INSIGHTS GAINED FROM THE INTERVIEW:

 the main motto to start a business is to create employment opportunities, limited


ecosystem and lack of innovation around freedom.
 Some of the key factors to be focused before one start a business are opportunity to
solve a problem via the product which you produce, checking demand and supply,
business model should be a profit model.
 the major fixed cost of the company includes plant, machinery and building cost
(around 90 lakhs) initial investment for this bank OD was taken and each month they
pay for it to cover them and some of the major variable costs were electricity cost,
labour charge based on production, raw materials.
 The average cost of a product comes around 100 rupees which is a constituent of 55
rupees of fixed cost and 10 rupee of electricity cost, raw materials around 25 rupees
per kg and labour charge of 10 rupees.
 The business model is always profit sustained one so whenever the price is set, around
all the competitors we set the largest one and it is always around 15-20 rupees more
than what we incur and 5 rupees more than our competitors because customers know
the value and quality of our product. The company was always in profit and it is
backed by the customer satisfaction and quality of the product.
 The average cost of a product is reduced based on increasing the sales price of the
product because the incurring cost can be reduced only by increasing production
which depends on demand around the product so it is best to increase sales price of
the product by some amount which will add value to the product since most of the raw
material for their product was produced by reliance and based on that only average
cost can be maintained in reality.
 The pricing strategies were based on on-season and offseason, during on season when
there was demand for the product, they set the price of the products above the
competitors and during off season they gave discounts and samplings to the customers
to maintain the sales and revenue during that time.
 Total revenue depends on selling price of the product and quantity of production.

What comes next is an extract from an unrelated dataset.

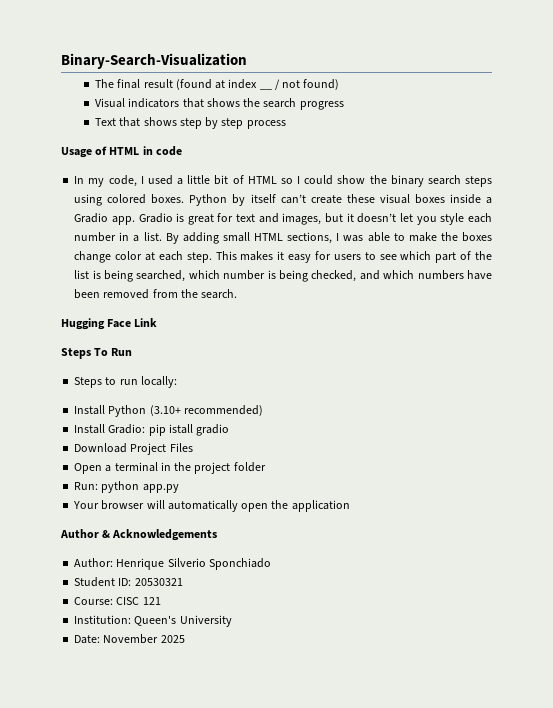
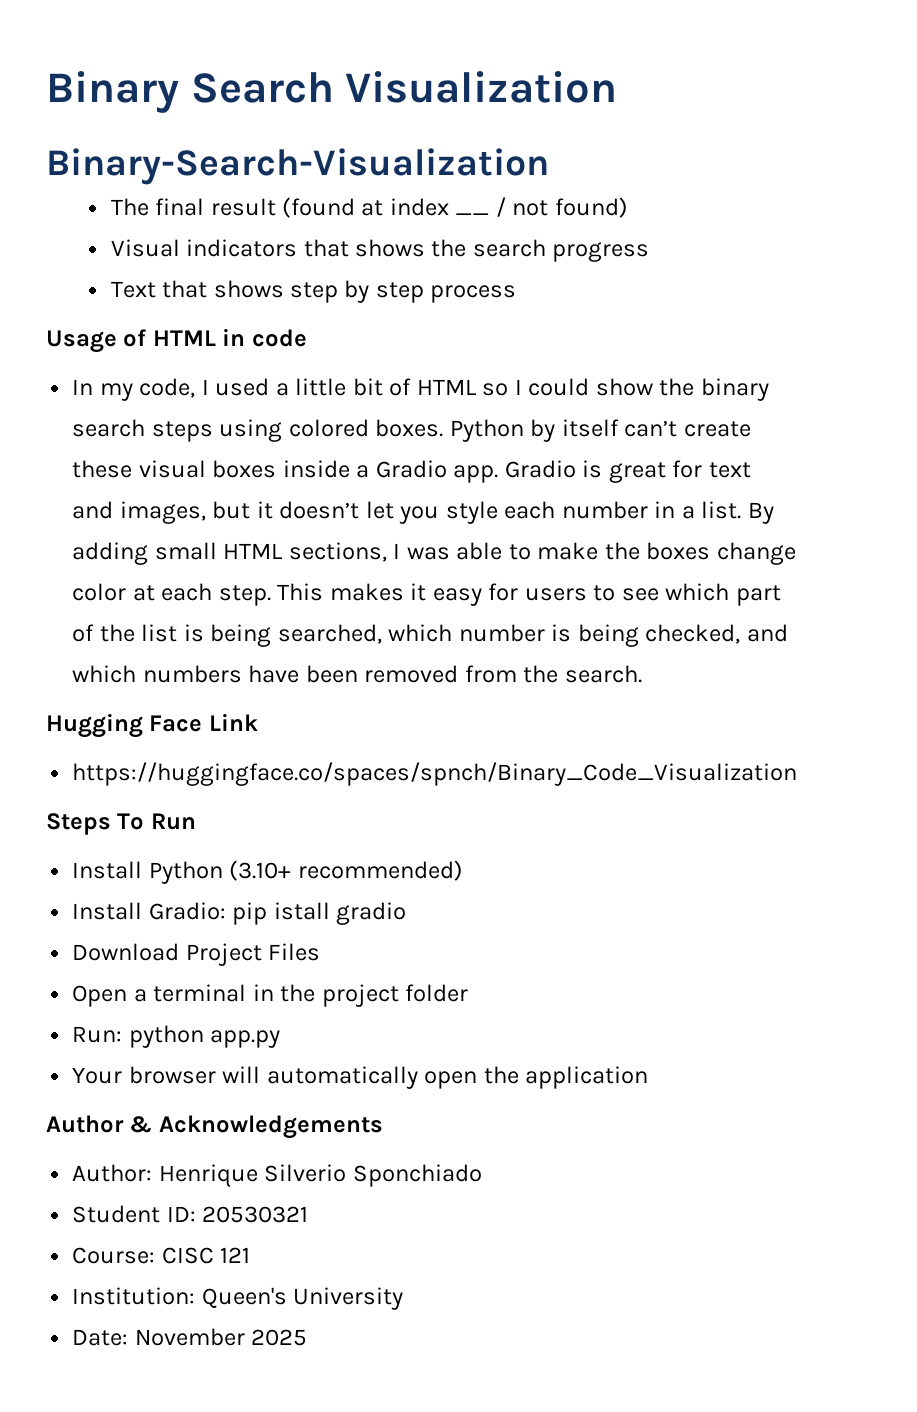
+ Binary Search Visualization
+ https://huggingface.co/spaces/spnch/Binary_Code_Visualization
- Steps to run locally:

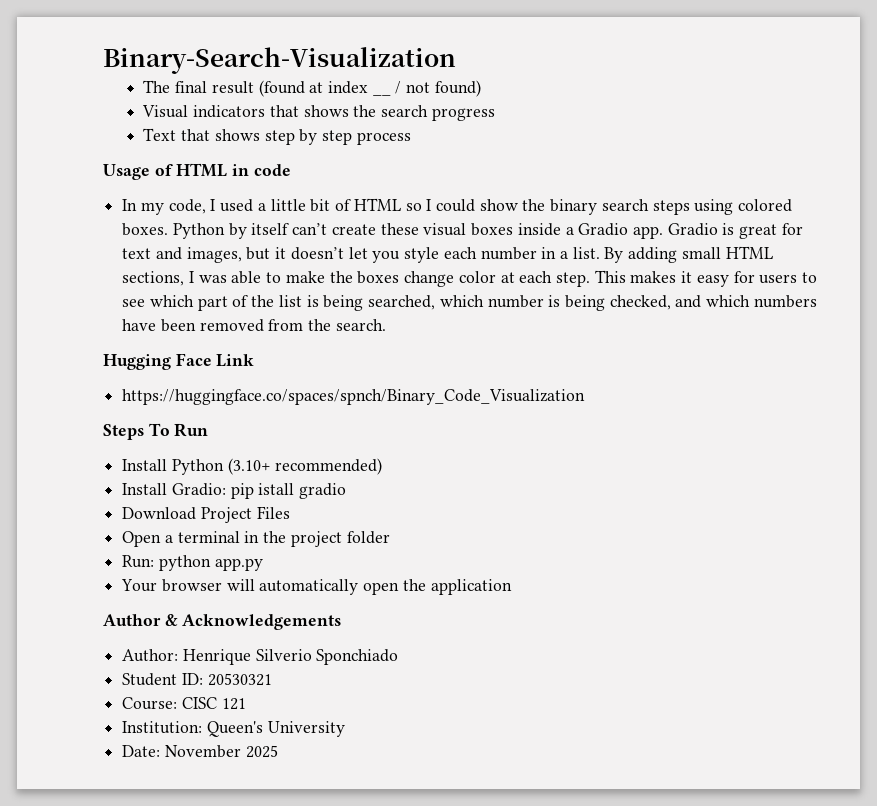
- Binary Search Visualization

So,
the SP on the other hand is determined by fixed cost and variable cost incurred.
 Since the reduction of incurring cost wasn’t plausible on the long run due to
fluctuating in the price of raw materials, they had to increase their SP and this was
easily achievable because of the monopoly power which they had inside Karnataka
and it was further backed by the quality and value of their products.
 Initial and present profits of the company is easily differentia table because of the
factors which changed over the years such as profit maximization, revenue
optimization and sales promotion and pricing strategies.
 BIMAL CORPORATION broke even around 24-26 months from their starting stage
which was during 2011. This short period of achieving BEP explains how well the
company has performed over the years and their sustainability.
 After covid they were able to clear their debts also.
Interpretation:
 Average revenue = price of a single product = 120
 Total revenue = selling price * no of products sold
 TR= 120* 20000 = 2400000(per month)
 Selling price is determined by fixed and variable cost and setting price based on
profit.
 Average cost= average fixed cost + average variable cost
 AFC/product= 55 rupees (BOD+interest+machinery+land)
 AVC/product= 45 rupees (labour+ raw material+ electricity)
 Profit/product= approximately 20 rupees
 Selling price is set at 120 rupees.

 Break-even point is achieved shortly because of the pricing strategies revenue


optimization, profit model of the organization.

Learning outcomes:
 Understanding how variable, fixed costs incurred by a company helps a company is
setting the selling price of the product.
 Importance of finding an opportunity in the market to begin a start-up.
 Optimum cost and revenue combination of the products were discovered on the basis
of unit economics.
 Break-even point for a start-up was analysed on the basis of economics to define the
success model of the company.
 Application of unit economics terms such as profit maximization, pricing strategies,
sales promotion techniques, break-even point and some competition strategies to
make a company a successful and sustainable one.